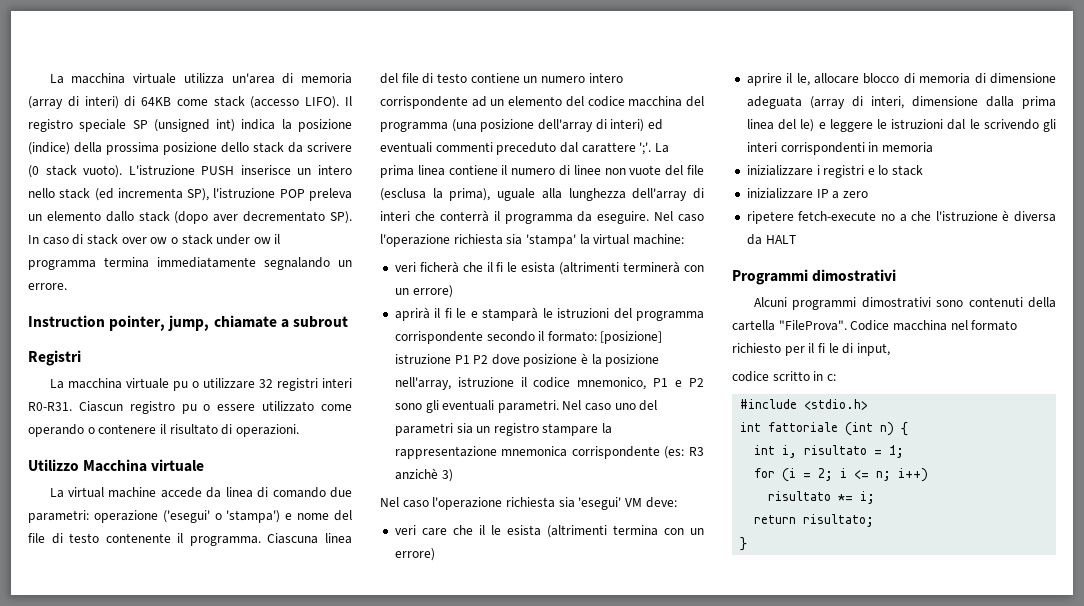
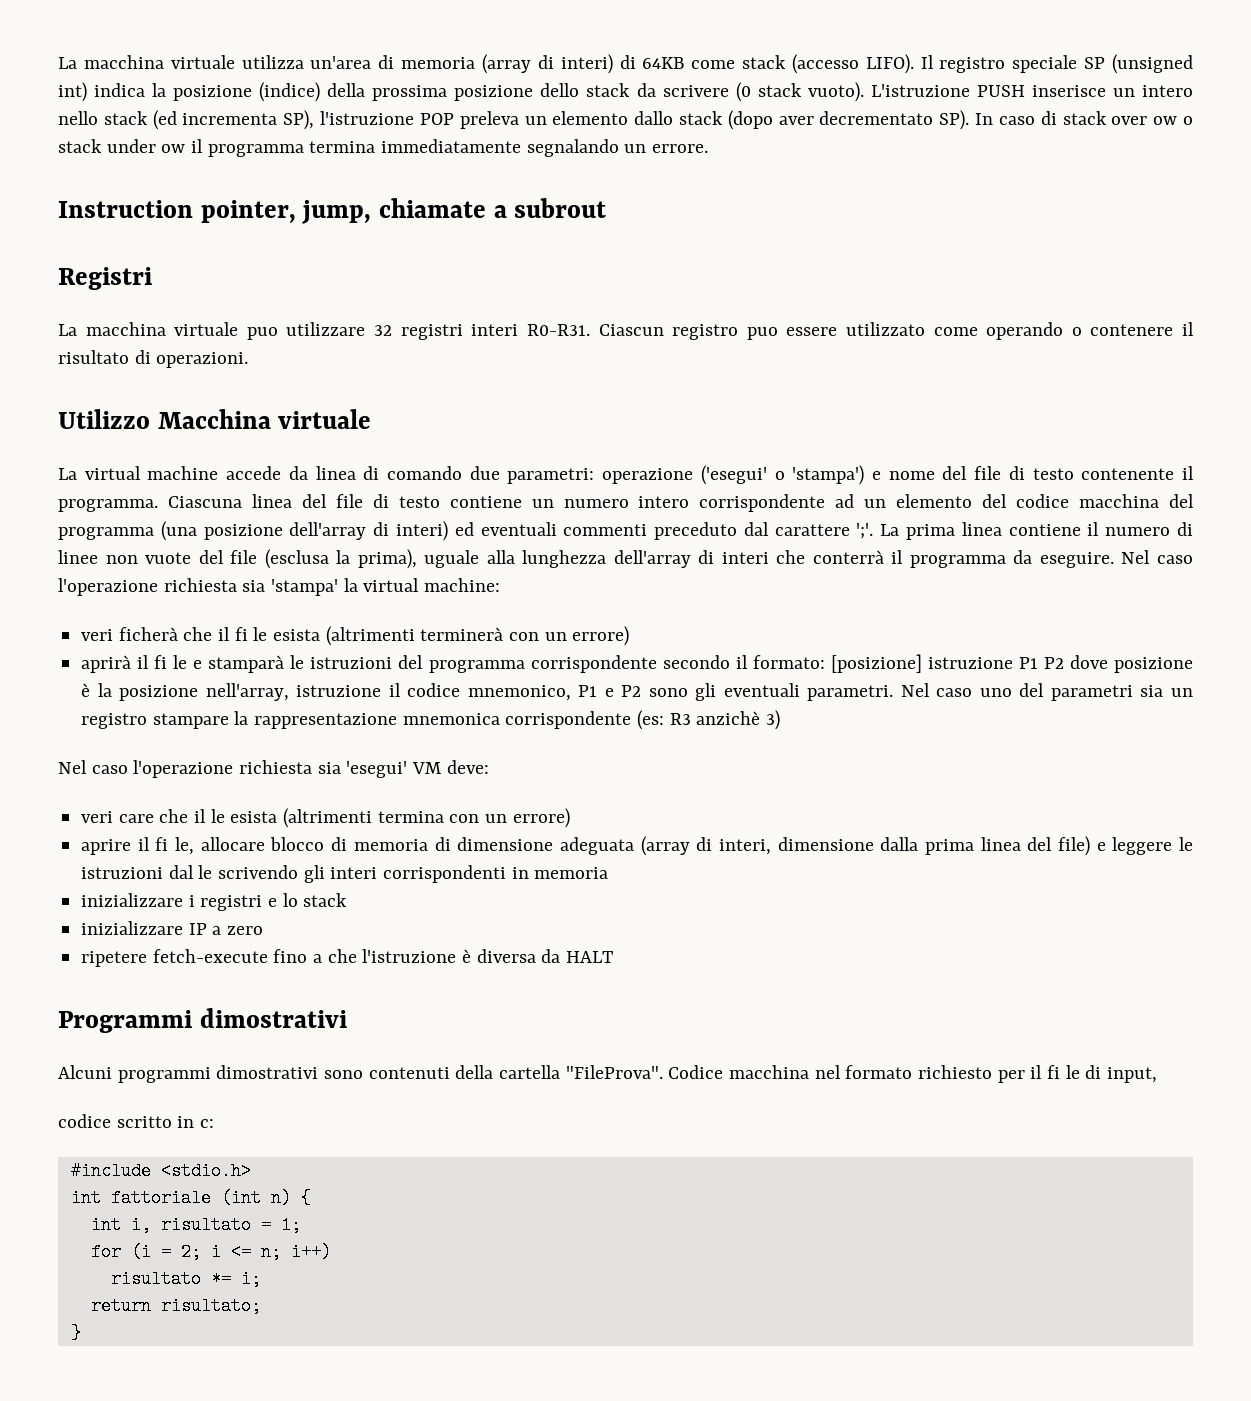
[172,381,199,391] pu o -> [246,327,278,340] puo
[181,404,211,414] pu o -> [746,327,778,340] puo
(793, 78) none -> [155,837,169,851] fi
[800,119,815,132] le) -> [1057,836,1090,856] file)
[881,214,896,221] no -> [273,949,308,963] fino

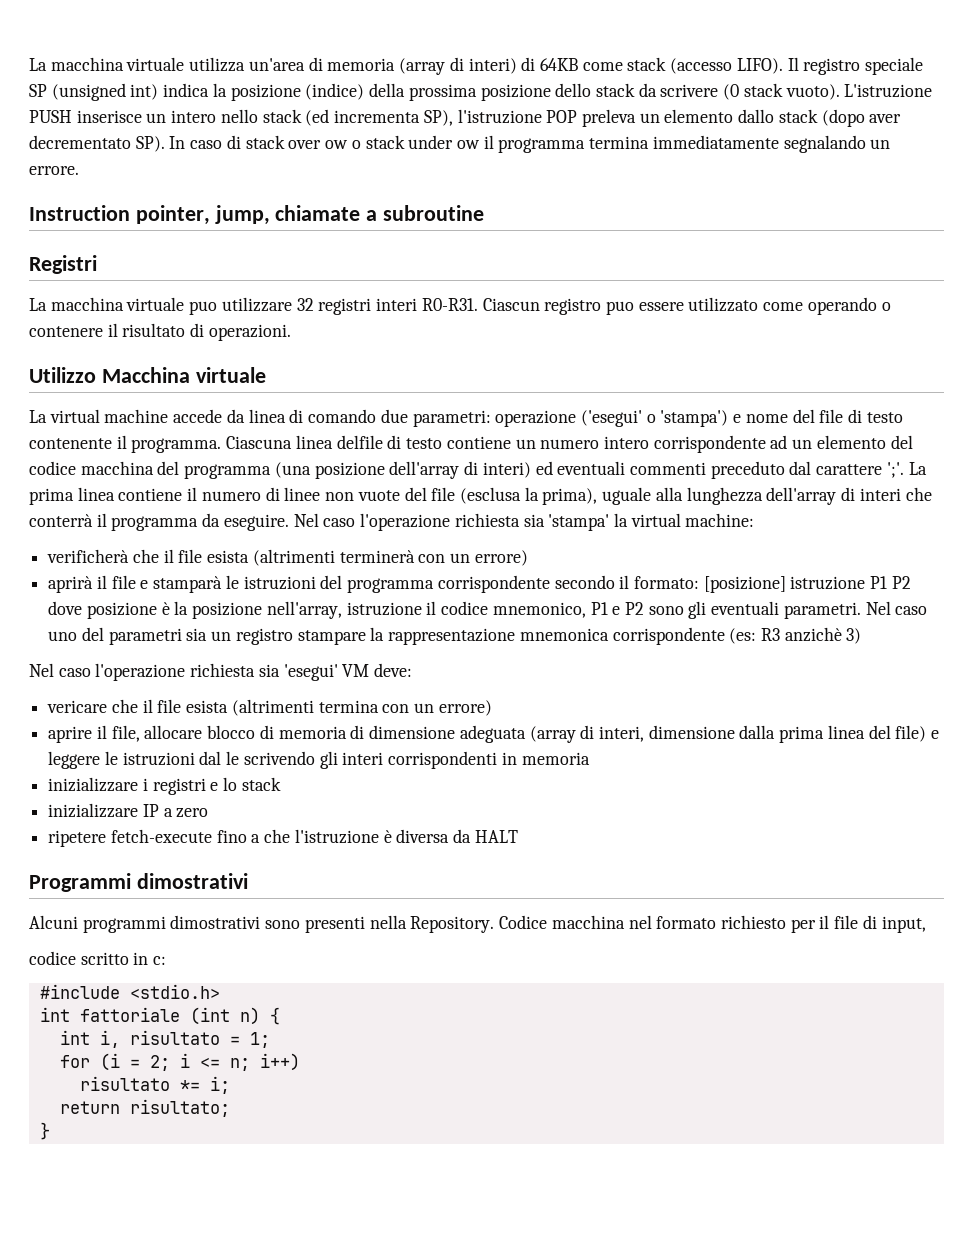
[514,198,607,218] subrout -> [383,205,485,221] subroutine
[301,494,363,508] del file -> [336,435,383,449] delfile
[81,627,268,641] veri ficherà che il fi le -> [47,549,203,563] verificherà che il file
[154,655,188,669] fi le -> [111,575,136,589] file
[81,809,225,823] veri care che il le -> [47,699,182,713] vericare che il file
[155,837,195,855] fi le, -> [111,725,140,742] file,
[368,1065,663,1079] contenuti della cartella "FileProva". -> [304,915,495,933] presenti nella Repository.
[1047,1065,1080,1079] fi le -> [834,915,859,929] file

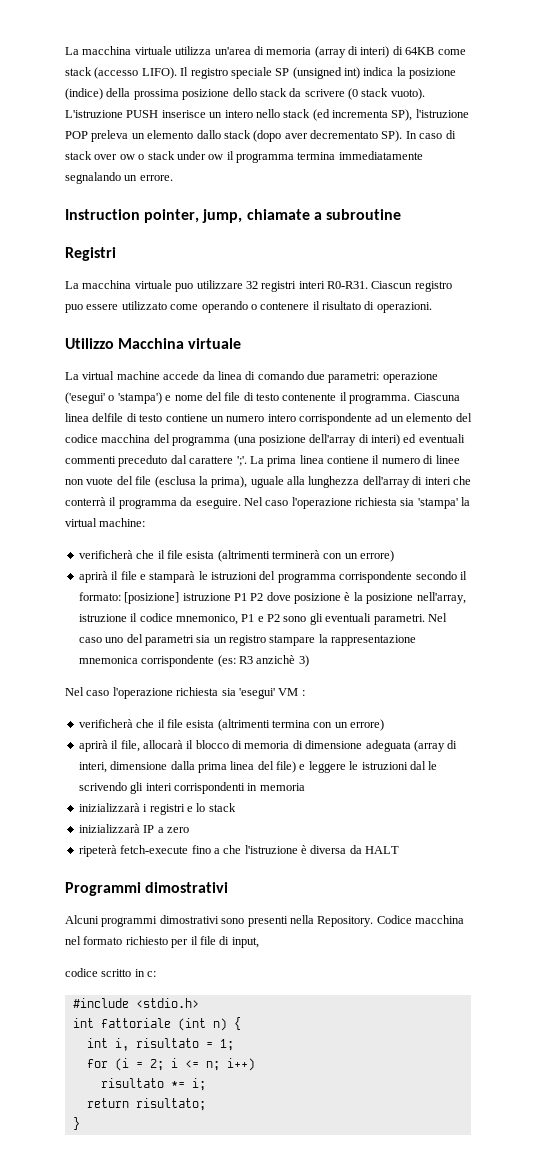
[374,663,413,677] [47,700,108,713] deve: // vericare -> [301,690,305,696] [78,719,133,728] : // verificherà
[48,726,93,743] aprire -> [78,740,108,752] aprirà
[144,725,203,739] allocare -> [142,740,194,749] allocarà il
[48,777,139,792] inizializzare -> [78,803,140,812] inizializzarà
[48,803,139,818] inizializzare -> [78,824,140,833] inizializzarà
[48,830,107,847] ripetere -> [78,845,117,857] ripeterà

══════════════════════════════

In the records above, find the line containing "[48,726,93,743] aprire ->" and print it and every later line exactly, through the last one.

* EXERCISE OUTPUT:
[48,726,93,743] aprire -> [78,740,108,752] aprirà
[144,725,203,739] allocare -> [142,740,194,749] allocarà il
[48,777,139,792] inizializzare -> [78,803,140,812] inizializzarà
[48,803,139,818] inizializzare -> [78,824,140,833] inizializzarà
[48,830,107,847] ripetere -> [78,845,117,857] ripeterà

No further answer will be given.